Human performance enhancement research focuses on improving endurance, cognition, and stress resistance in soldiers. These capabilities would benefit special operations forces, Taiwan contingency units, internal security forces, and strategic personnel such as missile crews, nuclear command staff, and space and early-warning teams.
Synthetic biology research carries both coercive and defensive implications. Dual-use work could enable population-specific biological agents or incapacitating tools, while also supporting rapid vaccine development, biological detection systems, and force protection during prolonged conflicts.
Biomimetic robotics research centers on systems modeled after animals or insects for surveillance and reconnaissance. Examples include insect-like drones, animal-inspired ground sensors, and platforms designed for urban or maritime infiltration. These systems support swarm tactics and distributed attack operations across air, sea, and land domains.
Human-machine collaboration integrates human cognition with AI-enabled systems. Military uses include allowing a single operator to control multiple autonomous platforms, improving situational awareness, and enhancing cybersecurity through neural monitoring to detect insider threats.
Together, these technologies support swarm warfare and anti-access and area-denial strategies by improving missile targeting, coordinating drone attacks, and enabling rapid adaptation during combat. Human-machine teaming is central to the PLA’s vision for unmanned and autonomous systems, including drone swarms, loyal wingman aircraft, and autonomous ground vehicles.
The report concludes that these systems shorten command loops between humans and machines, reduce reliance on traditional communications links, and complicate electronic warfare and interception.

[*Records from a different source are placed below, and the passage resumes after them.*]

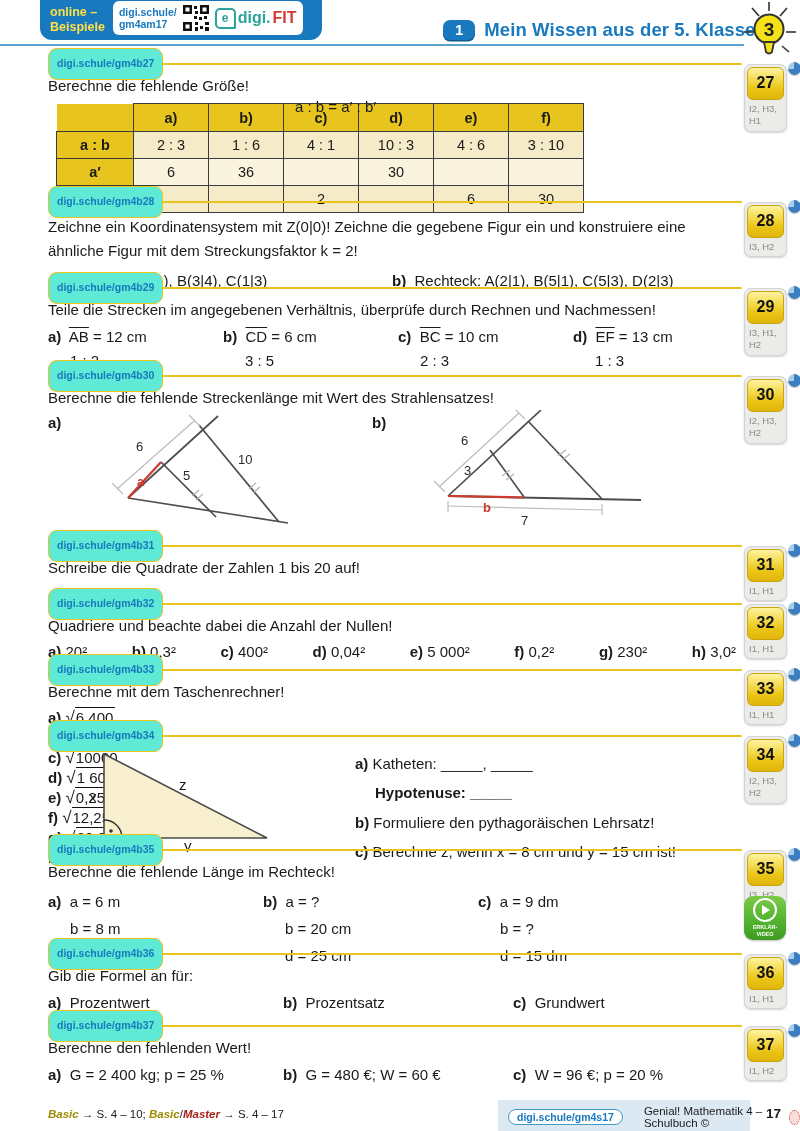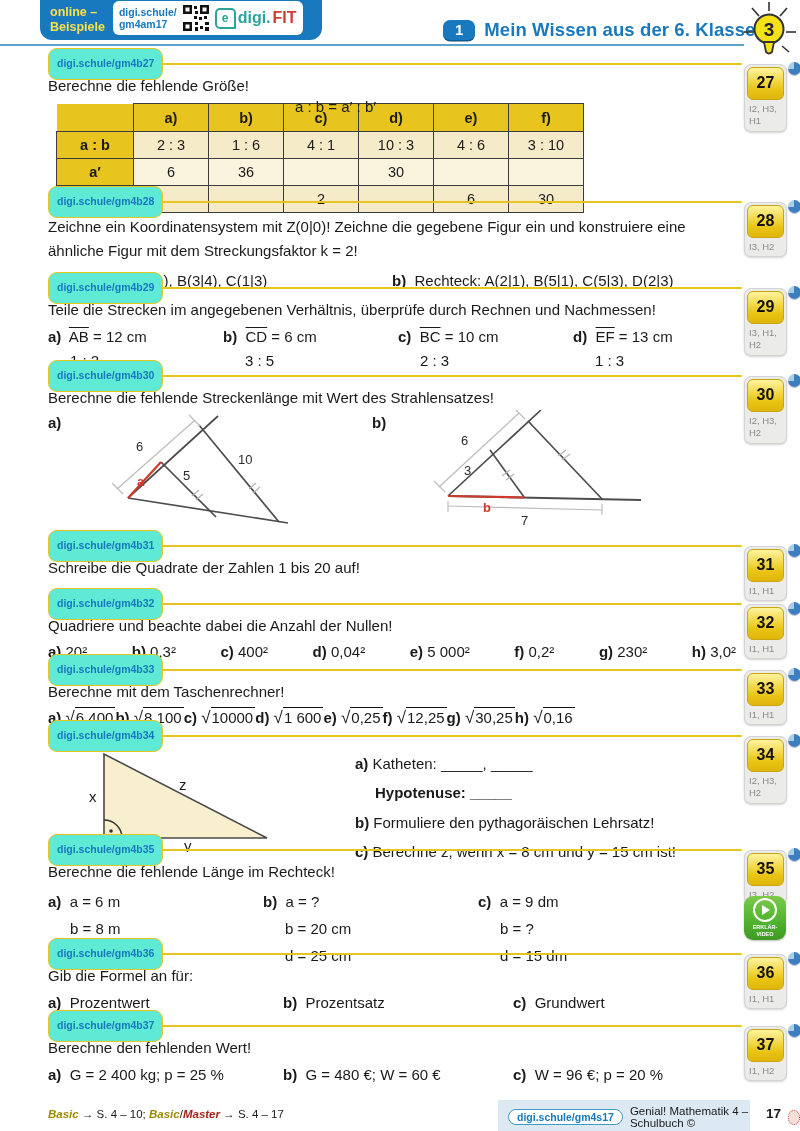"Mein Wissen aus der 6." span.chapter-title { text: 6 -> 5 }
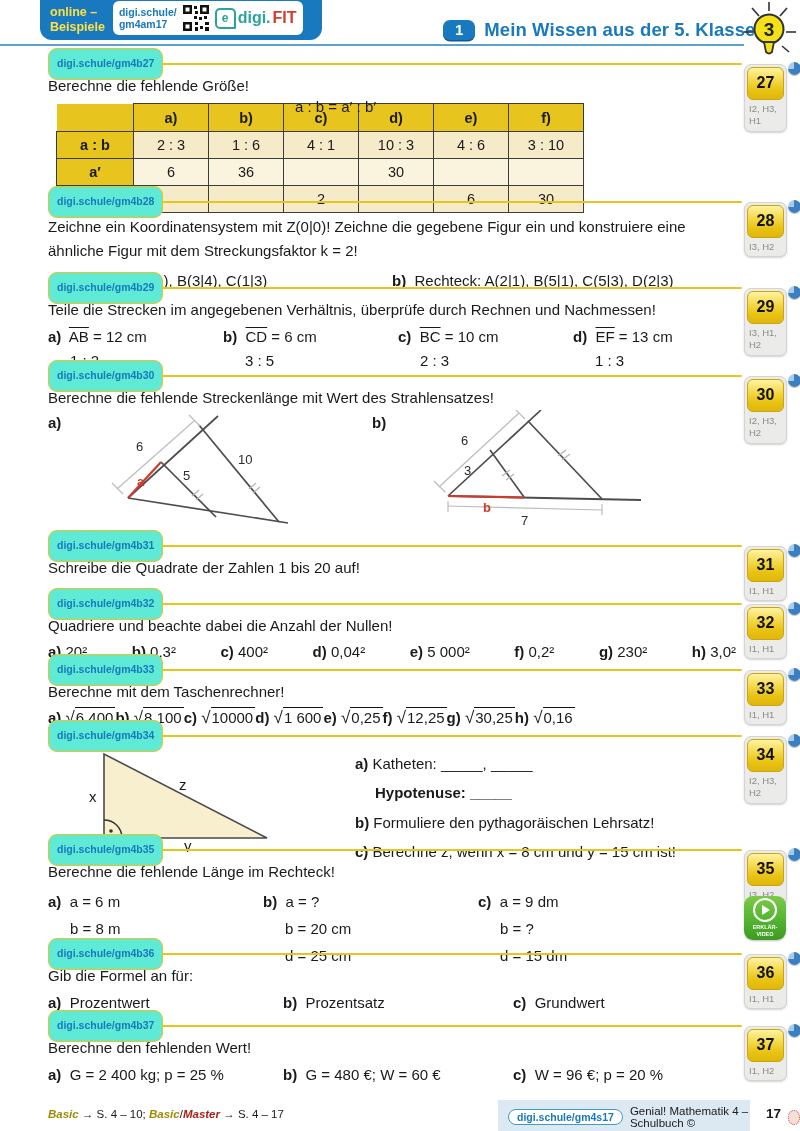"a) √6 400" div.row { flex-direction: none -> column }
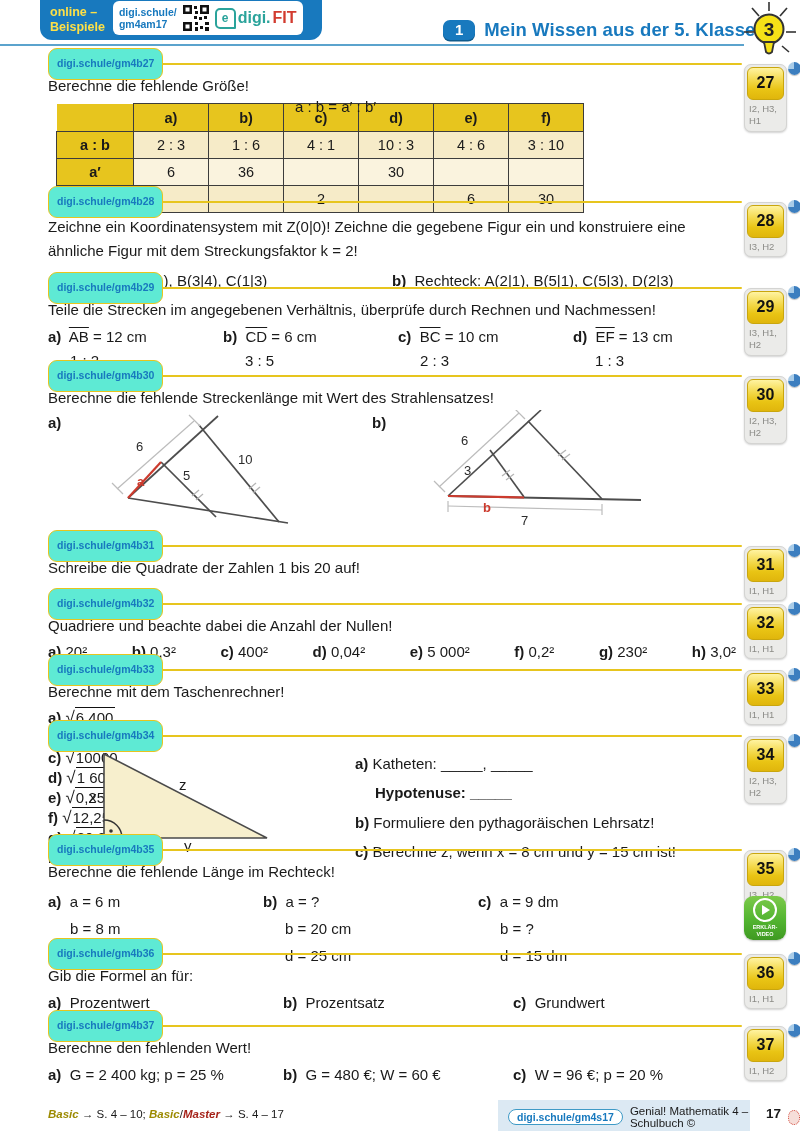"digi.schule/gm4s17" .footer-mid { gap: 7px -> 21px }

The U.S. military is also developing AI-driven and autonomous weapons, suggesting future battlefields will be defined by speed and machine-driven decision-making rather than traditional combat experience. Whether real-world combat experience will remain a decisive advantage in such an environment remains uncertain.
The report argues that slowing China’s technological progress is critical. Measures include restricting access to advanced semiconductors, protecting sensitive technologies from espionage, and weakening the economic foundations that support military modernization. Targeted tariffs and trade restrictions remain among the tools available to constrain China’s ability to develop and scale these emerging capabilities.